(Data excerpts)
----

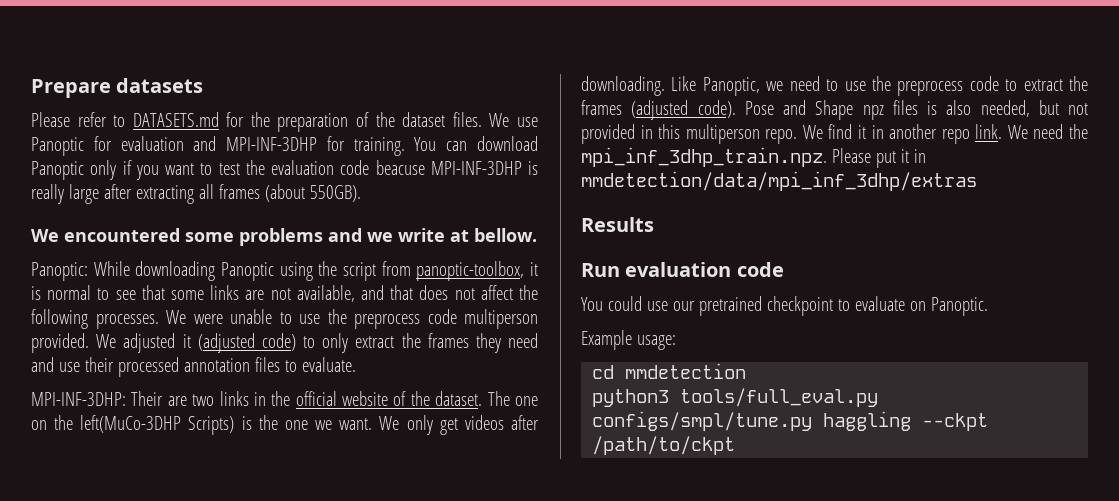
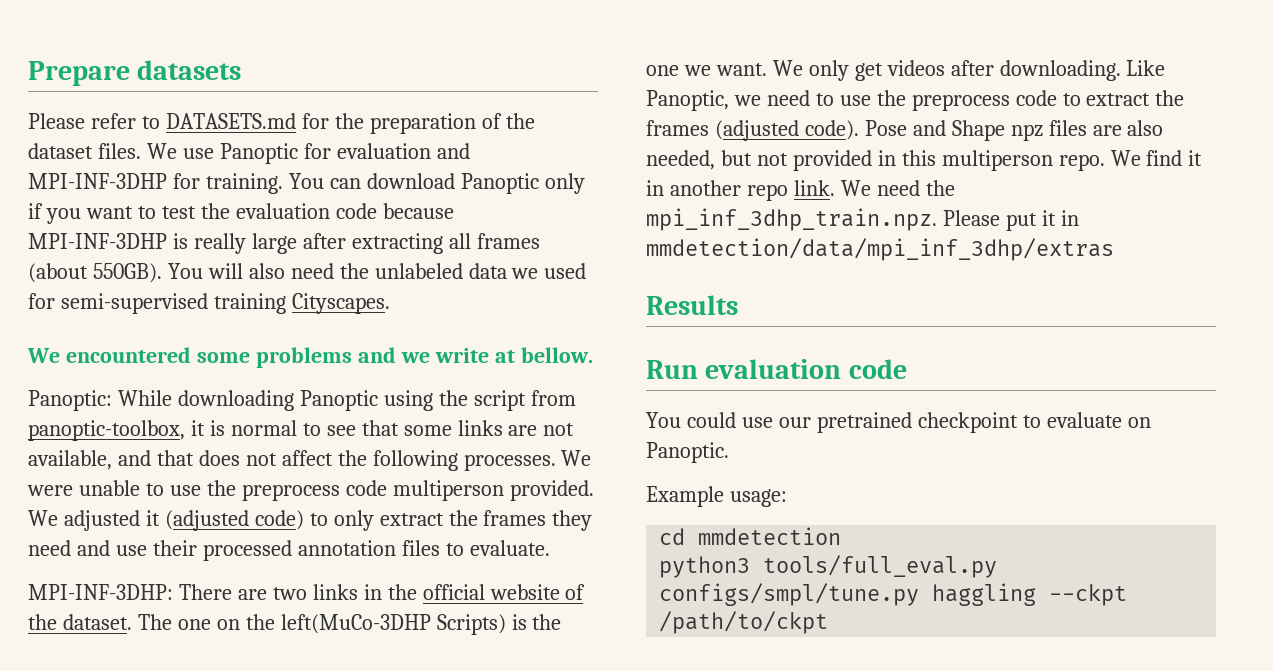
[375,160,425,175] beacuse -> [382,203,454,219] because
(361, 193) none -> [167,263,587,279] [28,293,390,314] You will also need the unlabeled data we used for semi-supervised training Cityscapes.
[131,391,164,406] Their -> [178,584,232,600] There
[927,101,937,115] is -> [1092,125,1122,136] are

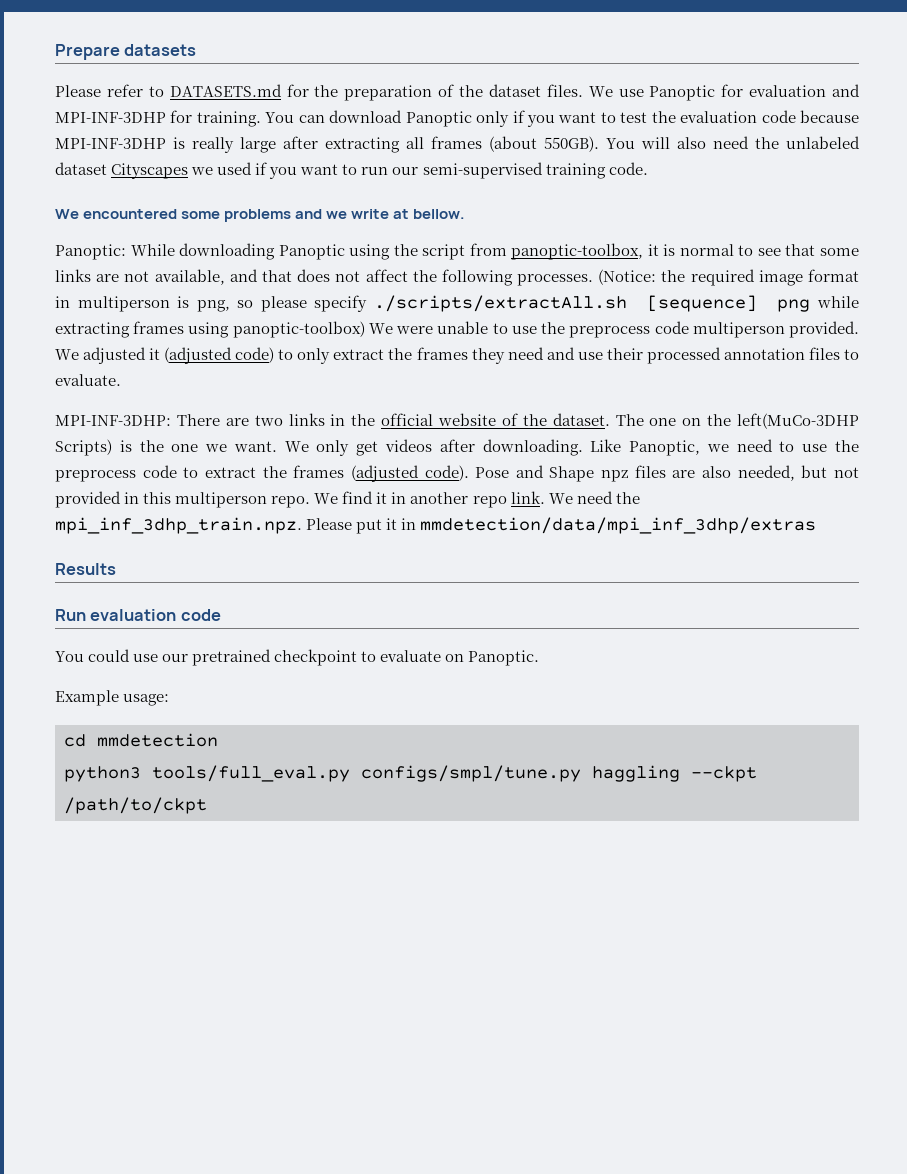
[468,263,587,279] [28,293,55,309] data we used for -> [55,162,419,179] dataset Cityscapes we used if you want to run our
[291,293,390,314] Cityscapes. -> [608,162,648,175] code.
(556, 462) none -> [598,269,859,286] [55,295,859,312] [55,321,365,338] (Notice: the required image format in multiperson is png, so please specify ./scripts/extractAll.sh [sequence] png while extracting frames using panoptic-toolbox)

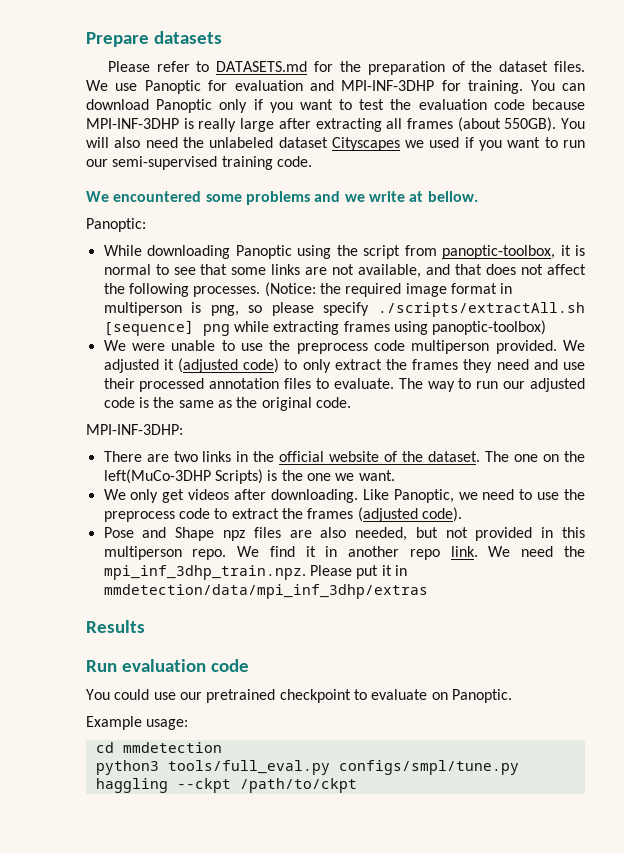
(126, 252) none -> (146, 225) //
(365, 329) none -> (547, 327) //
(121, 380) none -> [398,378,586,392] [103,397,351,411] The way to run our adjusted code is the same as the original code.
(171, 420) none -> (183, 429) //
(277, 446) none -> (395, 475) //
(469, 473) none -> (462, 514) //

----

(Task to complete) Take the lines of the material above from the first through the one containing "[291,293,390,314] Cityscapes. ->", both included, and print them exactly without the pictures.

(Problem solution)
[375,160,425,175] beacuse -> [382,203,454,219] because
(361, 193) none -> [167,263,587,279] [28,293,390,314] You will also need the unlabeled data we used for semi-supervised training Cityscapes.
[131,391,164,406] Their -> [178,584,232,600] There
[927,101,937,115] is -> [1092,125,1122,136] are

[468,263,587,279] [28,293,55,309] data we used for -> [55,162,419,179] dataset Cityscapes we used if you want to run our
[291,293,390,314] Cityscapes. -> [608,162,648,175] code.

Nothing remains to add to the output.